Getting a local database’s schema in sync with that on production would be easy, but in our case, that’s not enough to create a working system. Our application has a large amount what I call “static data”, such as menu structures or sets of permissions. So getting a database that’s “up to date” means not only getting the schema in sync with production, but also ensuring this static data is up to date as well.
Using some sort of tool for evolutionary database design like Rails ActiveRecord migrations would alleviate some of these problems, because schema and static data changes would be a part of the source code. Developers could just run the migrations on their local databases after they updated from source control. However, this still wouldn’t solve the whole problem. In order to effectively develop features within the application, our developers need a reasonable set of test data so that the system isn’t just completely empty.
There are tools out there, such as Red Gate’s SQL Data Generator or the data generators in Visual Studio, that will do a pretty good job creating test data by looking at database column and table names, foreign keys, and such. This might work out even for such a large system as ours, except that a lot of key tables have “polymorphic” relationships, meaning that the foreign key that they contain could point to the primary key in a number of different tables, depending on the particular piece of data.
For example, say we have an “Invoices” table. We have a multi-tenant system, and our customers often base their invoicing on different things. Some might base invoices based on each individual service they performed for their clients, while others might base them on the amount of time logged in the time and expense module for a client. In each case, the invoice database record needs to point back to a record in the table that’s most relevant, given the customer’s business processes. Another example of this kind of relationship might be audit records, which might point back to just about any other table in the system.
Since these “polymorphic” associations are not defined as proper foreign keys in the database, those data generation tools wouldn’t be able to figure out that the columns were foreign keys at all, and as far as I’ve been able to figure, it’s not possible to define foreign key relationships with a number of different tables manually. And even if it were, I don’t think I could prevent the tool from associating and invoice from a company that bases it’s invoices on services performed with a time and expense entry.
There are a couple of ways that our developers cope with this, neither of which are ideal. The first, which most of our team members use, is to develop against one of several shared database instances on our data tier servers. The problems associated with using shared databases for development are well established; developers simply can’t be as productive when stepping all over each other with data and schema changes.
The second, which I use, is to keep an instance of the database on an external hard drive. This keeps me isolated from the changes made by other developers, and it’s a significantly better experience than using a shared database, but problems start to crop up when I get latest from source control.
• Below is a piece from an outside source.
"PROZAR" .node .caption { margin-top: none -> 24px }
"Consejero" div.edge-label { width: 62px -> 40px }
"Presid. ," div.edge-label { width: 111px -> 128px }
Developers will check in source code changes that require data or schema changes in order to work, and my local database won’t have those changes.
So, at the end of the day, the only reliable way to get an up-to-date copy of the schema is to restore a database from the last backup of production. Since the database is so big, that restore takes multiple hours, which can seriously impede the development process. This actually impacts developers using shared databases even more than me, because when one of those shared databases has to be refreshed, multiple developers are put out of commission.
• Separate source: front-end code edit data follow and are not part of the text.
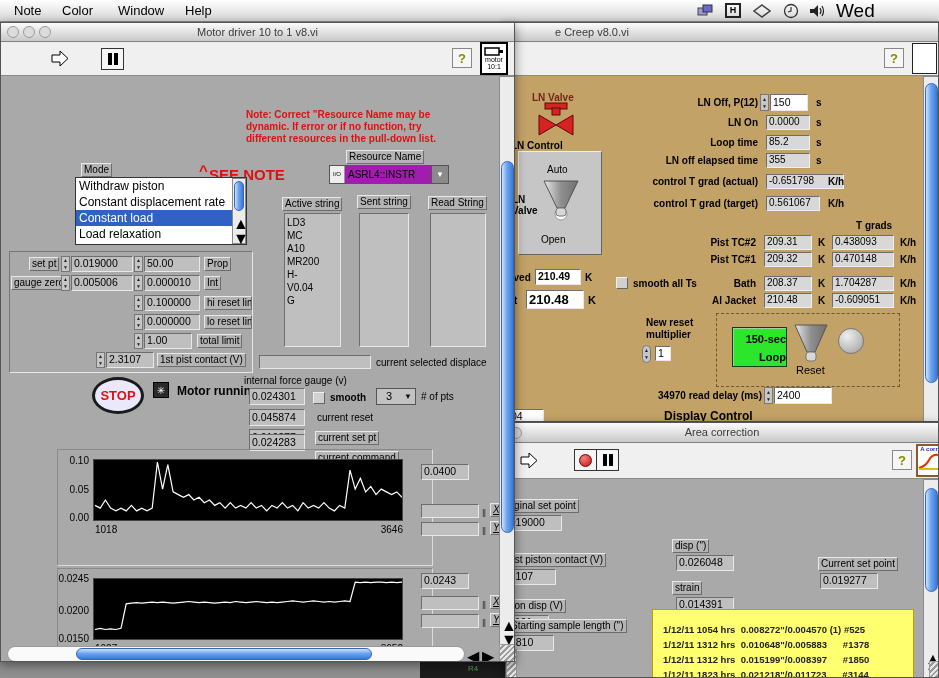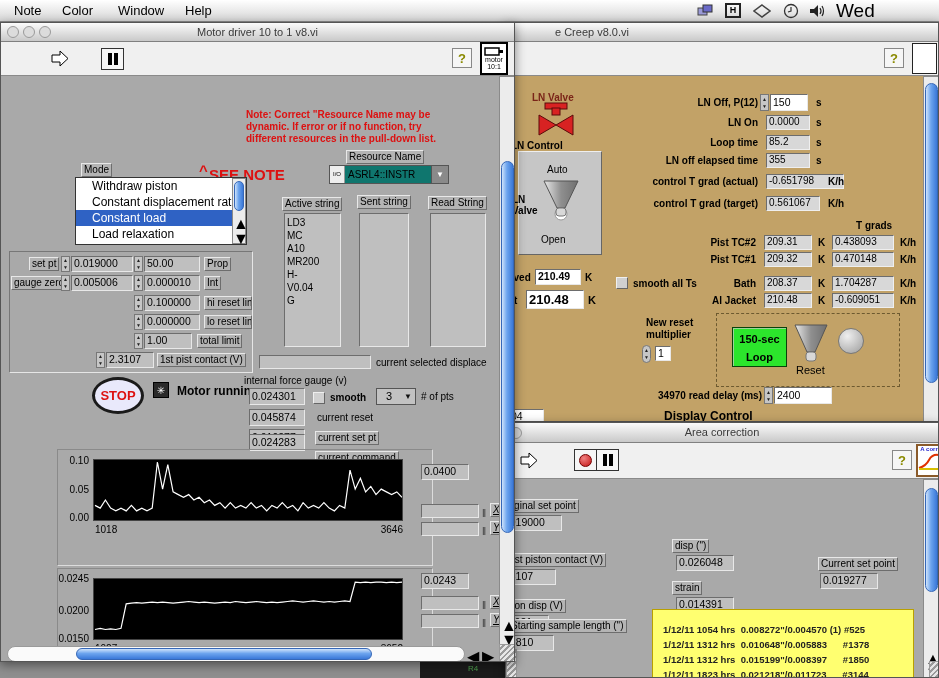"ASRL4::INSTR" div.ab { background: #0f766e -> #a21caf }
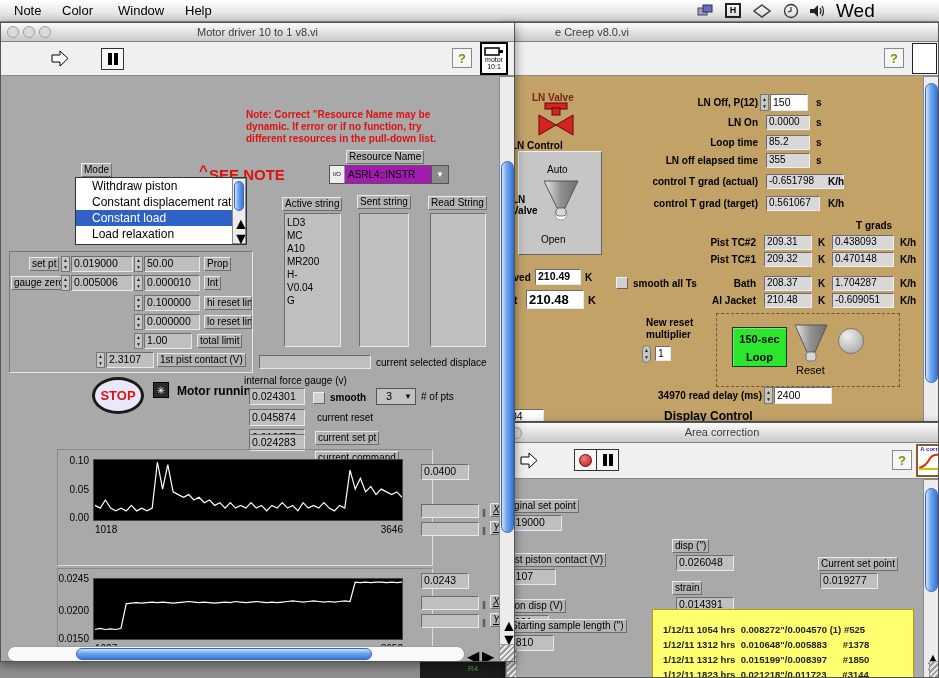"Withdraw piston" .mrow { padding-left: 16px -> 3px }
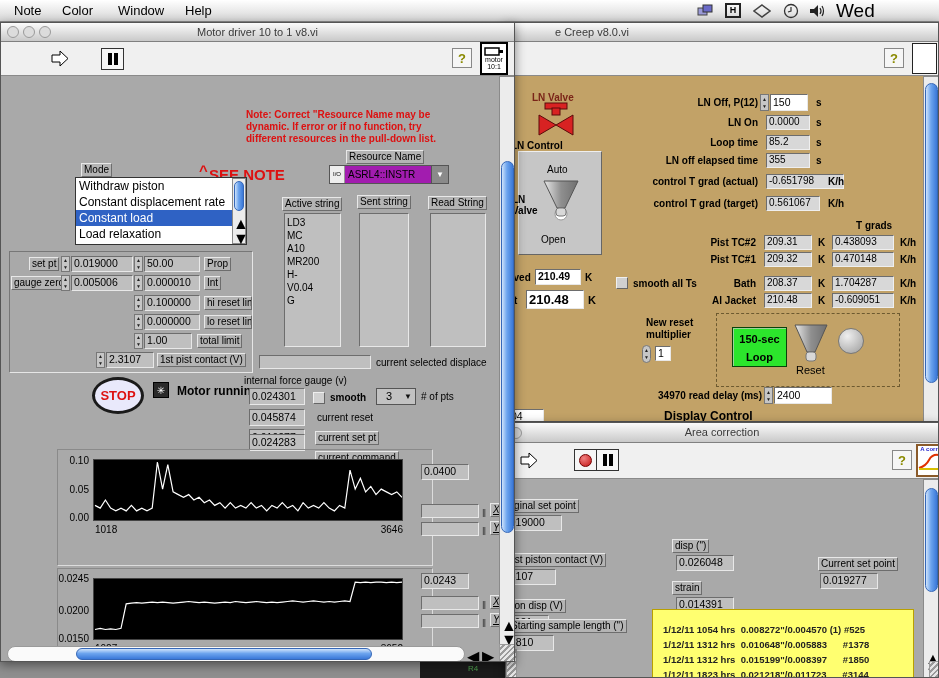"150-sec" div.ab { text-align: center -> right }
The only way I’ve thought of to make this a little better is to manually create a script that will cherry-pick a certain number of rows from what’s essentially the “root” table of our database, and spider out to include all the data related to those cherry-picked rows, while also including all rows from the tables that contain static data. The end result would be a much smaller test database that contains a meaningful subset of production data that could me moved around and refreshed in minutes or seconds rather than hours. The problems with this idea are that it would be onerous to create the script in the first place, since our database contains over 500 tables, and keeping the script up to date with any changes to tables or columns.
I wish there was an easier answer to this. I have a few ideas in the back of my head about writing a tool that might help me create those scripts, but I think it would still end up being a very manual process of defining relationships that only a human being with knowledge of the system would be able to come up with. If any readers have experience with this kind of thing, I’d love to hear how you dealt with it.